The p-value controversy

I was first introduced to the p-value controversy by an epidemiologist in 2014. The controversy is about the use and practice of null hypothesis significance testing (Tramifow, 2014; Wasserstein, 2016; Wellek, 2017). It is essentially due to the prevalence of the practice of mindless hypothesis testing procedures, also known as the null ritual (Gigerenzer, 2004).

Why does the controversy exist? Ultimately, it’s because statistical reasoning and inference, as well as the hypothesis testing procedure, is difficult to understand (del Mas, 2004). So widespread is confusion that the null ritual has even been labelled as tyrannical (England, 1991; Stang, Pool, & Kuss, 2010).

There’s so much confusion that even the controversy itself can be misunderstood as a indictment of p-values and the hypothesis testing procedure, whereas it is simply a recommendation that one should be thoughtful and not use statistical tools blindly (Wasserstein, Schirm, & Lazar, 2019).

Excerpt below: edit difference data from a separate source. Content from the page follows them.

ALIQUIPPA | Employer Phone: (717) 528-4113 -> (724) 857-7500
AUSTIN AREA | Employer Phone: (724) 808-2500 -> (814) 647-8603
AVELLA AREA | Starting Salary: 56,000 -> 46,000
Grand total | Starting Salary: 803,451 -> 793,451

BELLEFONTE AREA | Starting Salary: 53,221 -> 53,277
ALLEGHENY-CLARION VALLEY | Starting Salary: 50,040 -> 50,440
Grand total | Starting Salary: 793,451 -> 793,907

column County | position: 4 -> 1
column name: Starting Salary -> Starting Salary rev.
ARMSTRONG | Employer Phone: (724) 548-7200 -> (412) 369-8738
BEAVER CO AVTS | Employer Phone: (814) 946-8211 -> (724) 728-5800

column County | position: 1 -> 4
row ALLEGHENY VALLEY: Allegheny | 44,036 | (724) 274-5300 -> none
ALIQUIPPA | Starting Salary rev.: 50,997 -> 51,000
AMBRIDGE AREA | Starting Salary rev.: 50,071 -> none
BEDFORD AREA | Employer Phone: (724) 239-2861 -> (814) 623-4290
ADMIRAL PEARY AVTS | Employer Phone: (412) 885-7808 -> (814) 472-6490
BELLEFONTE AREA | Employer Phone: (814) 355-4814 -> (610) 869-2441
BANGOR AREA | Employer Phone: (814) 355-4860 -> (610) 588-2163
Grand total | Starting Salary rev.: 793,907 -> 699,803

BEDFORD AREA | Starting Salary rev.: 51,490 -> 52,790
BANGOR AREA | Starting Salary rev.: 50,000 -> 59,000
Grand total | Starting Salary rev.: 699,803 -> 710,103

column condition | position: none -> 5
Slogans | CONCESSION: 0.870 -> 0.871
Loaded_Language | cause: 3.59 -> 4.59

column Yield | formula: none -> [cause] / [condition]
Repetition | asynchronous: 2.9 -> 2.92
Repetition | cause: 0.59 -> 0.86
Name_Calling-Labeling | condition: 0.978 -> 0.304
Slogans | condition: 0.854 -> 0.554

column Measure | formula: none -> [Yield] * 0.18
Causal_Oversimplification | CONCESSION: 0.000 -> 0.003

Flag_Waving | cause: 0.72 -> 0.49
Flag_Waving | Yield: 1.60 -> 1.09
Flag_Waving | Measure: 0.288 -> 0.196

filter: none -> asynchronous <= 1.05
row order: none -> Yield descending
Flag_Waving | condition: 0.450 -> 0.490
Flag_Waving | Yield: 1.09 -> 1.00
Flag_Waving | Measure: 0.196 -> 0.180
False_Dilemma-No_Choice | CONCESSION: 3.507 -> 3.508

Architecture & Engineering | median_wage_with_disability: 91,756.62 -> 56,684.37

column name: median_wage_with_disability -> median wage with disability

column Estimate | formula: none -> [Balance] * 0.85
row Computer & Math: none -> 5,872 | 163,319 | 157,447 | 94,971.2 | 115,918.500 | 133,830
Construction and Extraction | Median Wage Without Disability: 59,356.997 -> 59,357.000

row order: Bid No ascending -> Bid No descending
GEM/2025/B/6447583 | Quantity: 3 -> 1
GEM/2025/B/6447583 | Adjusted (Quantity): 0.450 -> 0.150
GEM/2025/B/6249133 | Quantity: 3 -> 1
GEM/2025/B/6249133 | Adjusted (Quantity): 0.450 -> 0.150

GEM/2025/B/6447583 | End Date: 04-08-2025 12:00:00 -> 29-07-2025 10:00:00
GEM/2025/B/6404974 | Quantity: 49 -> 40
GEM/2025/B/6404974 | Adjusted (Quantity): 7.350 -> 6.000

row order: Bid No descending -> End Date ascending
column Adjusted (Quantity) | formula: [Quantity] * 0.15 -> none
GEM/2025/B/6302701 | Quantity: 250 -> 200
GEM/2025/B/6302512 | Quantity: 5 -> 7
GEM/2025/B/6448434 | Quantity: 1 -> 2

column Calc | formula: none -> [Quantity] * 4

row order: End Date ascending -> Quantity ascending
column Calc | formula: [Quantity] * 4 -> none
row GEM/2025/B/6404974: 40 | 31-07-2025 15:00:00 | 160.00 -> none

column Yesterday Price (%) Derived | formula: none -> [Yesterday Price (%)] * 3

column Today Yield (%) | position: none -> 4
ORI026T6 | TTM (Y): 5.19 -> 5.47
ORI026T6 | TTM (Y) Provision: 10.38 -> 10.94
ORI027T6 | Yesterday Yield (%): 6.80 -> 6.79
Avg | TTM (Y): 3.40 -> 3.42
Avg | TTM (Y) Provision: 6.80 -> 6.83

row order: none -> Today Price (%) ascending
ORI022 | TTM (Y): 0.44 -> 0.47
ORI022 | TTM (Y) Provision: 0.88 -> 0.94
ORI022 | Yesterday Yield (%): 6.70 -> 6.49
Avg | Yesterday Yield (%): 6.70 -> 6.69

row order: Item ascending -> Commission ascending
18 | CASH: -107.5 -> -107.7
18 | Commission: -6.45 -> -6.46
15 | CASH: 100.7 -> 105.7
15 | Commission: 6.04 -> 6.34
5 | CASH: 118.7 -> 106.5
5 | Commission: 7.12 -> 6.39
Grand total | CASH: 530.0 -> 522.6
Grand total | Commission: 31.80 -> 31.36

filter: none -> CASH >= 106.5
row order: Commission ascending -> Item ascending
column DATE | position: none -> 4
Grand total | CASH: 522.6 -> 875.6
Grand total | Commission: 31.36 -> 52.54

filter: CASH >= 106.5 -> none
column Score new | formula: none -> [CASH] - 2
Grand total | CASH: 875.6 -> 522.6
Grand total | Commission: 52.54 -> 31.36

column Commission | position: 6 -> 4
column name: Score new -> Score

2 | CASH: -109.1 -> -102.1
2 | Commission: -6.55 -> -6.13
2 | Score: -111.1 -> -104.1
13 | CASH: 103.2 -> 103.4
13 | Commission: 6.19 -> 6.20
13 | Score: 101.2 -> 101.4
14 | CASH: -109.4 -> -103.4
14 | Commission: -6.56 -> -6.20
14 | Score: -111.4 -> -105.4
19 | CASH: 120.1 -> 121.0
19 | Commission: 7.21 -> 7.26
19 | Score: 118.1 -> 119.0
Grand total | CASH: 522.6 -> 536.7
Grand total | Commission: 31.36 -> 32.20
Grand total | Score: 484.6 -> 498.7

Surely, one part of the problem, and one part of any solution, is the statistics classroom. If people fail to understand statistics, is it not the responsibility of statisticians, as stewards of the field, to help remedy the situation?

I think understanding the evolution and origins of the p-value in hypothesis testing can go a long way in helping. Most people would find it surprising to hear that the three people credited with its development would likely balk at its current practice (Gigerenzer, 2004).

There are many articles that discuss the origins of the procedure, but, one of my favourites is by Biau, Jolles, & Porcher (citation listed below). I strongly recommend everyone to read that paper (and require it of my students) – it is short and very accessible – and at the very least, should prove illuminating.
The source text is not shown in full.